It's late.
I have worked 14 straight hours and am trying to just make the day stop.
They're exhausted and since I am already in my state of hell, the patience has run out and I quickly come undone.
It always starts the same. Me telling myself that I have the situation under control and I realize in my mind that they react to me and my short temper but at a certain point, it always ends the same too. I start by saying three or four times in a row to do something, or put something away, or stop making each other cry, or stop touching that, or it's time to go, or to pick up, clean up, or answering the same "mom" question over and over. And to stop fighting, stop throwing, stop stop stop!

And then my temper takes over and my reaction is always something I regret, almost immediately. Here's the thing, of course I realize it's going to make things worse. Of course I realize she is only going to dig her heals in farther. Of course I realize that he's going to cry louder, she's going to start throwing a tantrum, of course I realize my out of control feeling is going to get worse. Of course I realize all of it. But the day has been long, the week has been longer and I am done.

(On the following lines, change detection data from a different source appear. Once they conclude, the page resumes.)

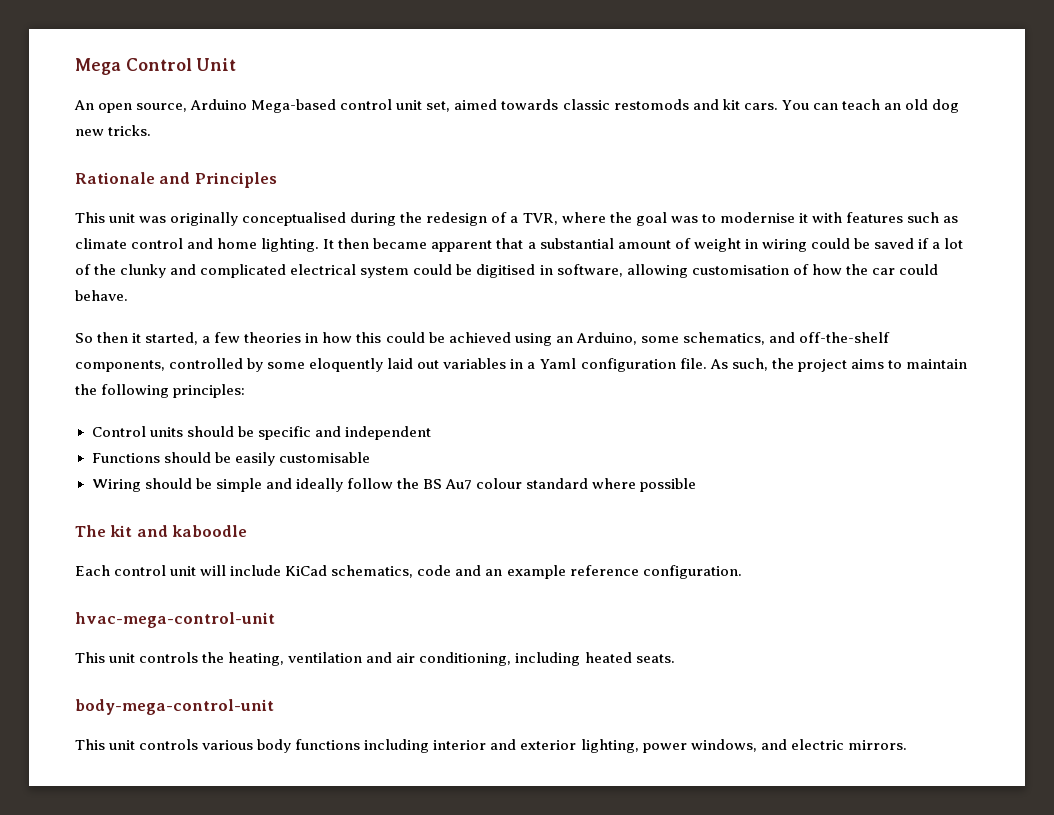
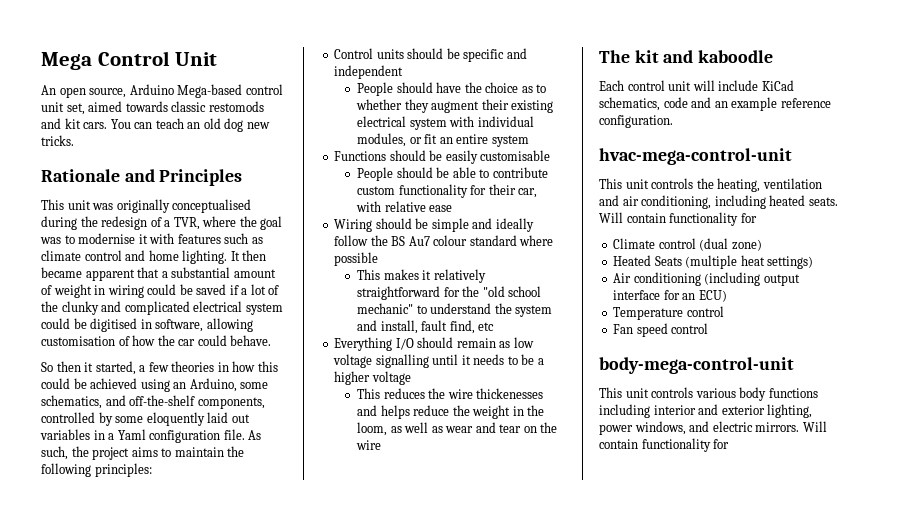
+ People should have the choice as to whether they augment their existing electrical system with individual modules, or fit an entire system
+ People should be able to contribute custom functionality for their car, with relative ease
+ This makes it relatively straightforward for the "old school mechanic" to understand the system and install, fault find, etc
+ Everything I/O should remain as low voltage signalling until it needs to be a higher voltage
+ This reduces the wire thickenesses and helps reduce the weight in the loom, as well as wear and tear on the wire
- This unit controls the heating, ventilation and air conditioning, including heated seats.
+ This unit controls the heating, ventilation and air conditioning, including heated seats. Will contain functionality for
+ Climate control (dual zone)
+ Heated Seats (multiple heat settings)
+ Air conditioning (including output interface for an ECU)
+ Temperature control
+ Fan speed control
- This unit controls various body functions including interior and exterior lighting, power windows, and electric mirrors.
+ This unit controls various body functions including interior and exterior lighting, power windows, and electric mirrors. Will contain functionality for

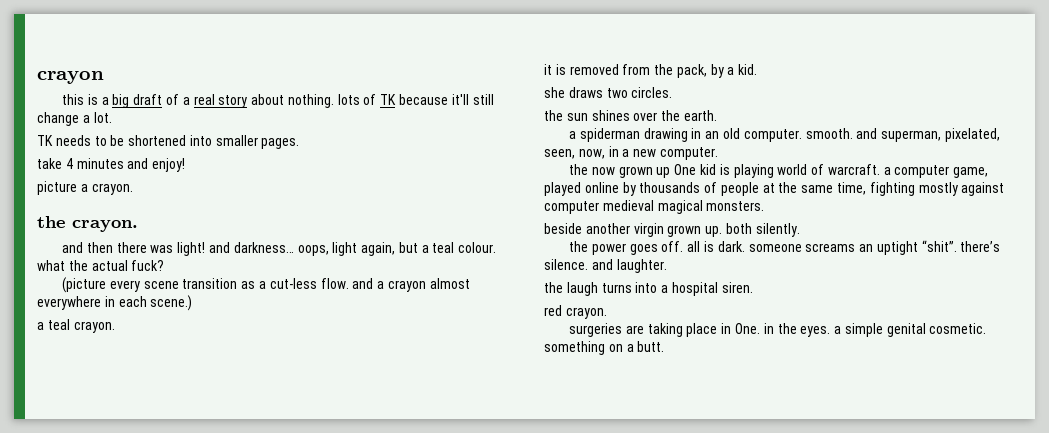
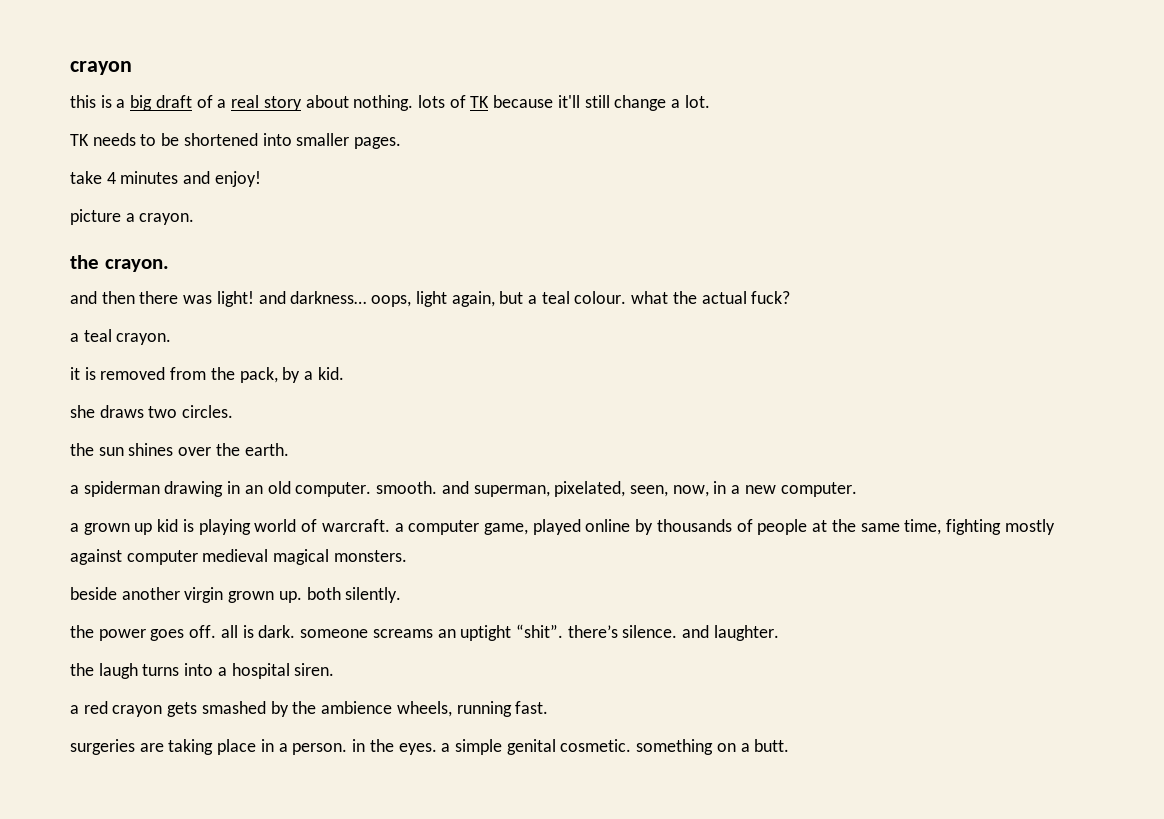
- (picture every scene transition as a cut-less flow. and a crayon almost everywhere in each scene.)
- the now grown up One kid is playing world of warcraft. a computer game, played online by thousands of people at the same time, fighting mostly against computer medieval magical monsters.
+ a grown up kid is playing world of warcraft. a computer game, played online by thousands of people at the same time, fighting mostly against computer medieval magical monsters.
- red crayon.
+ a red crayon gets smashed by the ambience wheels, running fast.
- surgeries are taking place in One. in the eyes. a simple genital cosmetic. something on a butt.
+ surgeries are taking place in a person. in the eyes. a simple genital cosmetic. something on a butt.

I am done being rational and trying to negotiate our day, I am done talking and being pulled at, and climbed on, and breaking them up.
This is mother, this is parenting, this is what they do to us, to all of us. They bring us to our knees and put us in a state of mind that we didn't think was possible. They push, they know the buttons, they make us into people we don't recognize.

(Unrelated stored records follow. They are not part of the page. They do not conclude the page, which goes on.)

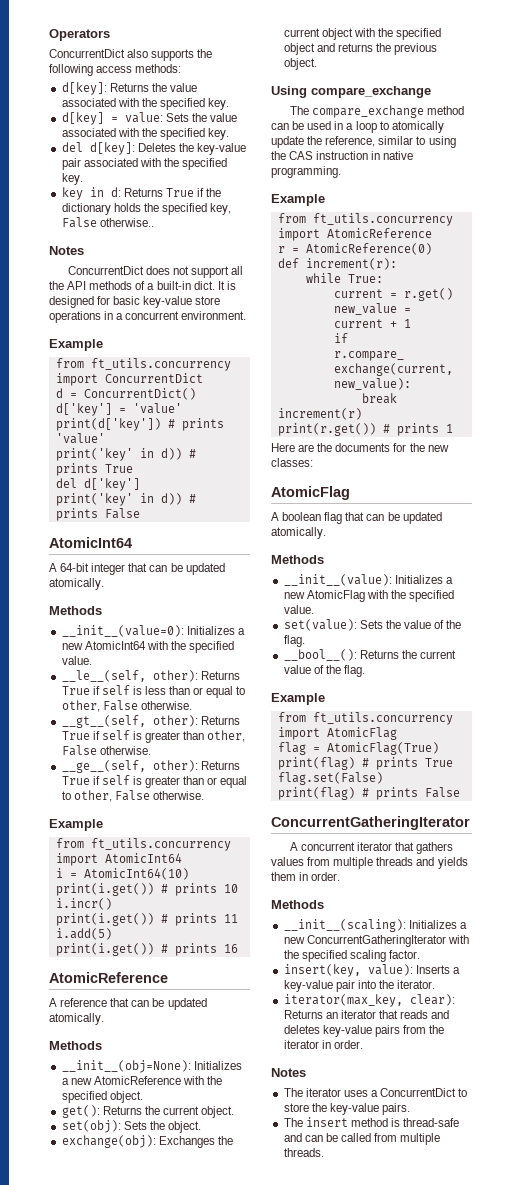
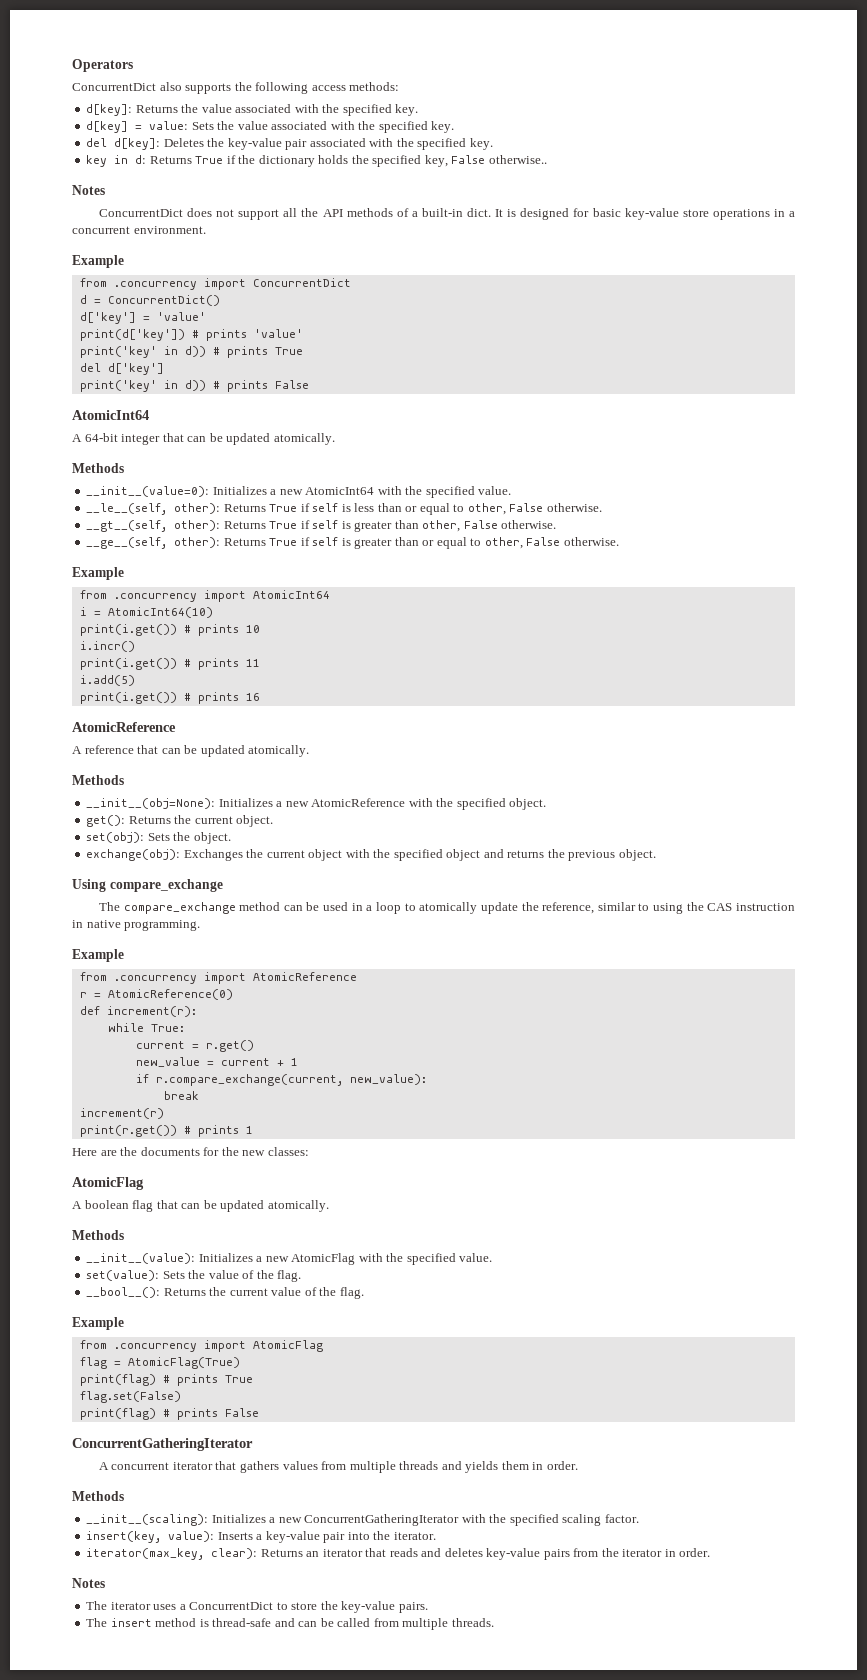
- from ft_utils.concurrency import ConcurrentDict
+ from .concurrency import ConcurrentDict
- from ft_utils.concurrency import AtomicInt64
+ from .concurrency import AtomicInt64
- from ft_utils.concurrency import AtomicReference
+ from .concurrency import AtomicReference
- from ft_utils.concurrency import AtomicFlag
+ from .concurrency import AtomicFlag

The unraveling is tearing me apart. It pulls at me and makes me feel like I am coming undone, at every stitch. And the guilt is so heavy. They are so small, tomorrow they are one day older, I will never have this moment again, I will never have this day again, it's all slipping out of my hands...they are growing up.

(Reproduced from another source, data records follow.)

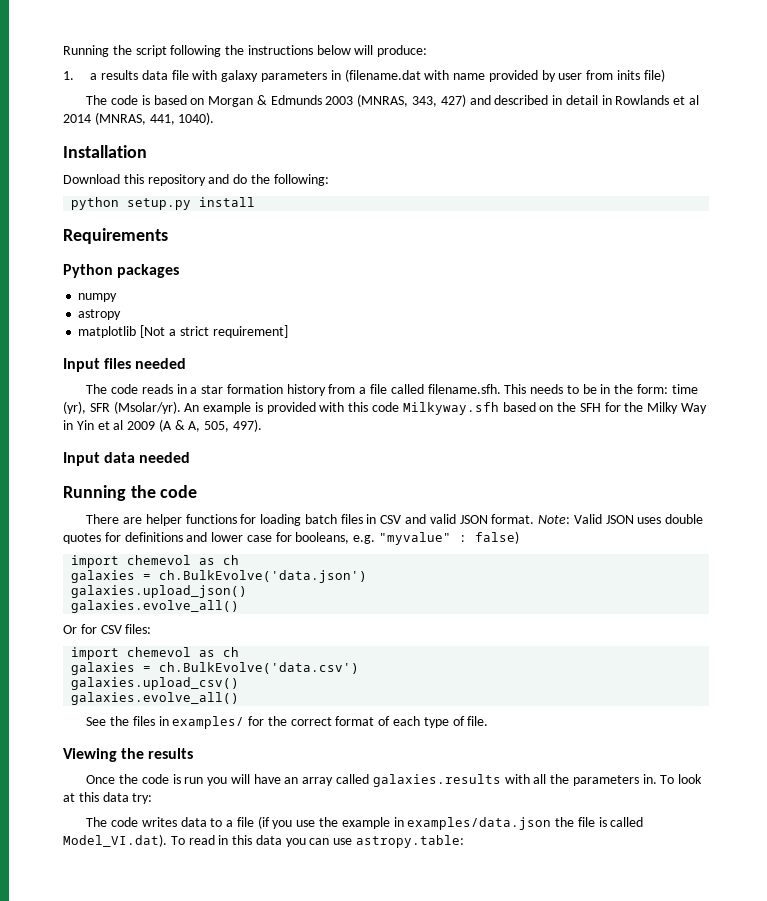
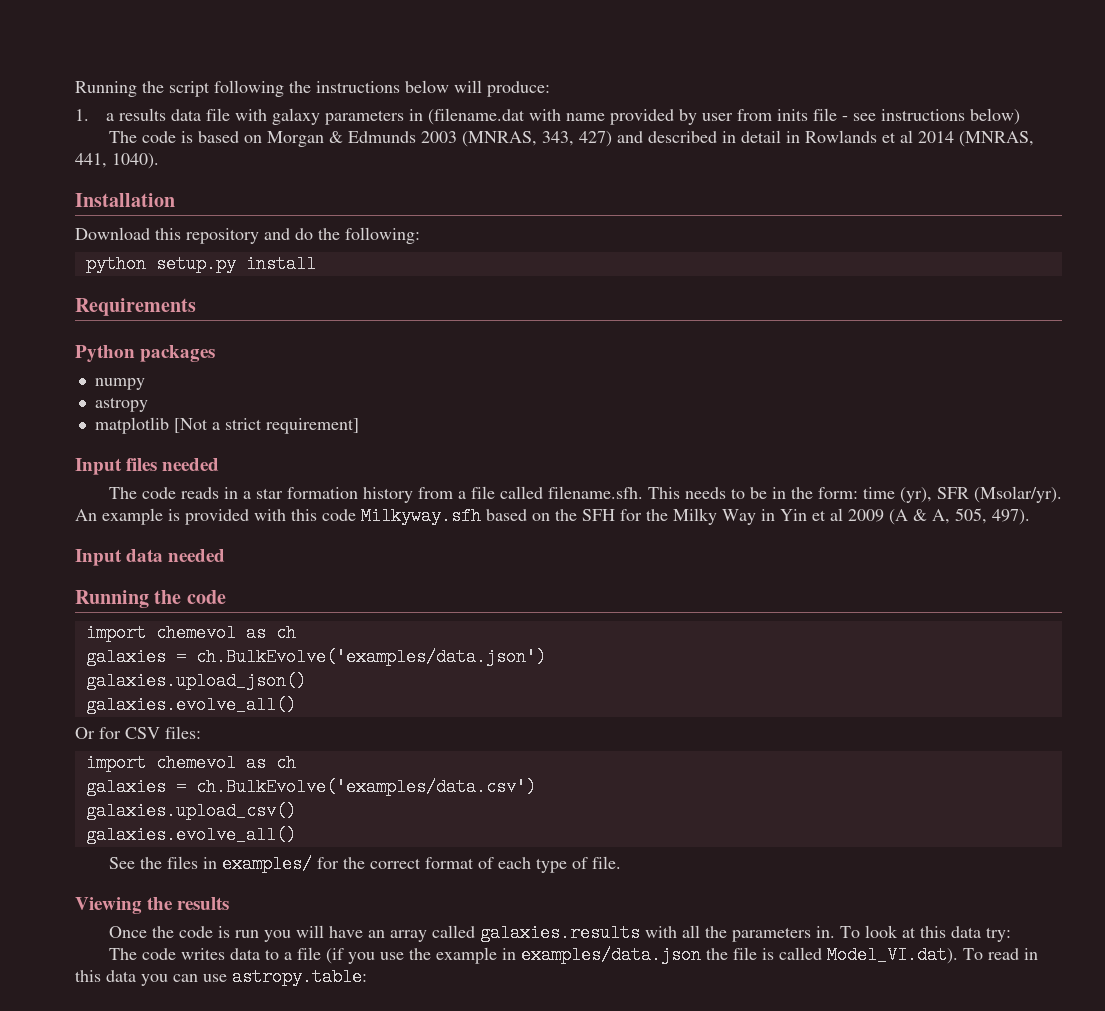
- 1. a results data file with galaxy parameters in (filename.dat with name provided by user from inits file)
+ 1. a results data file with galaxy parameters in (filename.dat with name provided by user from inits file - see instructions below)
  Running the code
- There are helper functions for loading batch files in CSV and valid JSON format. Note: Valid JSON uses double quotes for definitions and lower case for booleans, e.g. "myvalue" : false)
  import chemevol as ch
- galaxies = ch.BulkEvolve('data.json')
+ galaxies = ch.BulkEvolve('examples/data.json')
- galaxies = ch.BulkEvolve('data.csv')
+ galaxies = ch.BulkEvolve('examples/data.csv')

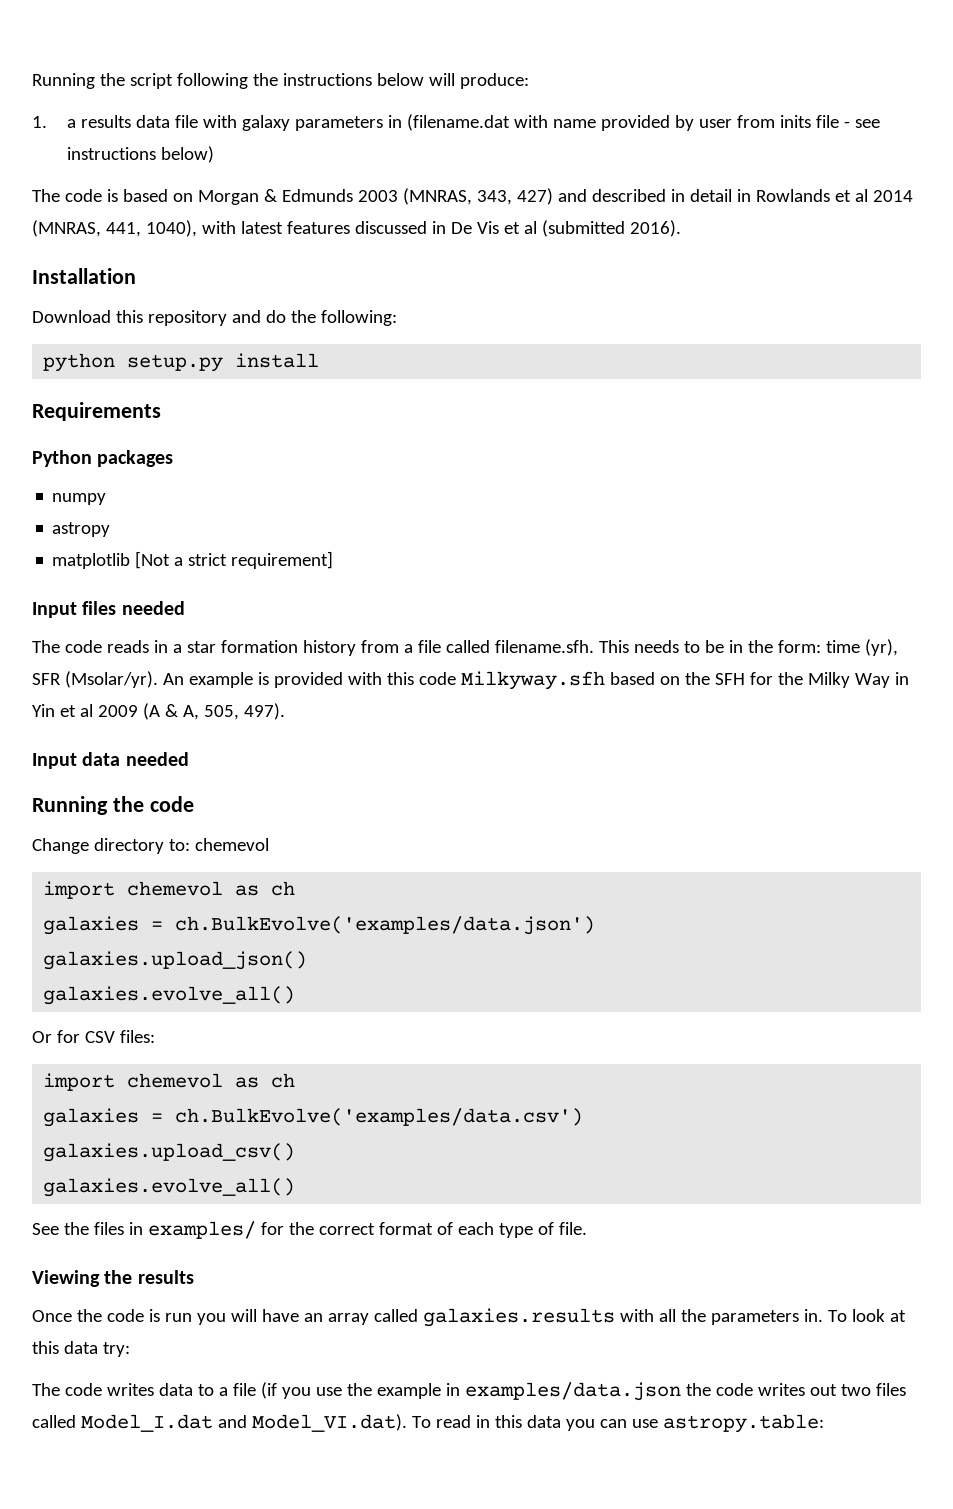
- The code is based on Morgan & Edmunds 2003 (MNRAS, 343, 427) and described in detail in Rowlands et al 2014 (MNRAS, 441, 1040).
+ The code is based on Morgan & Edmunds 2003 (MNRAS, 343, 427) and described in detail in Rowlands et al 2014 (MNRAS, 441, 1040), with latest features discussed in De Vis et al (submitted 2016).
+ Change directory to: chemevol
- The code writes data to a file (if you use the example in examples/data.json the file is called Model_VI.dat). To read in this data you can use astropy.table:
+ The code writes data to a file (if you use the example in examples/data.json the code writes out two files called Model_I.dat and Model_VI.dat). To read in this data you can use astropy.table:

But, the exhaustion, it washes over you. It takes control and you realize they remove joy, make you feel unloving, unwanted, irrational, crazy and the exhaustion just continues to wash over you.
And the noise, there is so much noise, so much constant noise. Our house is a new kind of loud, a new kind of remarkably loud.
And it feels lonely.
It feels lonely because people keep telling you they understand, they have been there too, but they still make you feel judged and wrong. Flat out wrong in how you parent. It feels lonely because they tell you that if they could go back in time, they would give anything to have them and it to do all over again and it makes you feel guilty for wishing it away. It feels lonely because they forget that when they had little ones, it didn't look like a Pampers commercial, it looked just like this, just like the messy this that we have created. It feels lonely because you and your partner are trying to figure it out, each and every single day. You are changing and molding, you are fighting and yelling, you are tired and unsure of yourself, of them, you are scared, you are living in constant messy change.
And it is messy because it's mixed with love and frustration and such overwhelming joy that it makes you cry but such incredible pain that it makes you want to give it all up, even for just five minutes.
And it feels exhausting. A kind of exhausted that makes you so aware of every part of your body. Your hair, your teeth, your eyes, you are completely aware of your body. It feels exhausting because you are draining me, you are making me old, you are aging me in a way that I didn't realize would happen.
But, through all of the pain, and tired, and cries, and timeouts and tantrums, and tears, and sibling crazy, we find our way back to love.

Quiet and content love. Love that keeps us warm, and allows us to feel whole again. Love that allows us to close our eyes and know we have come back.

Because, the day has come to an end. And our nighttime routine is here and the peace and comfort we know and have defined as us, it makes its way back. We share books and special messages. We tell each other how much we love, how much we will miss one another when the lights are out. We kiss and squeeze and run fingers through soft sweet hair. We hold hands and talk about tomorrow and all we have to do, how we are going to start over, how we're all going to try our hardest. How love will take care of tomorrow.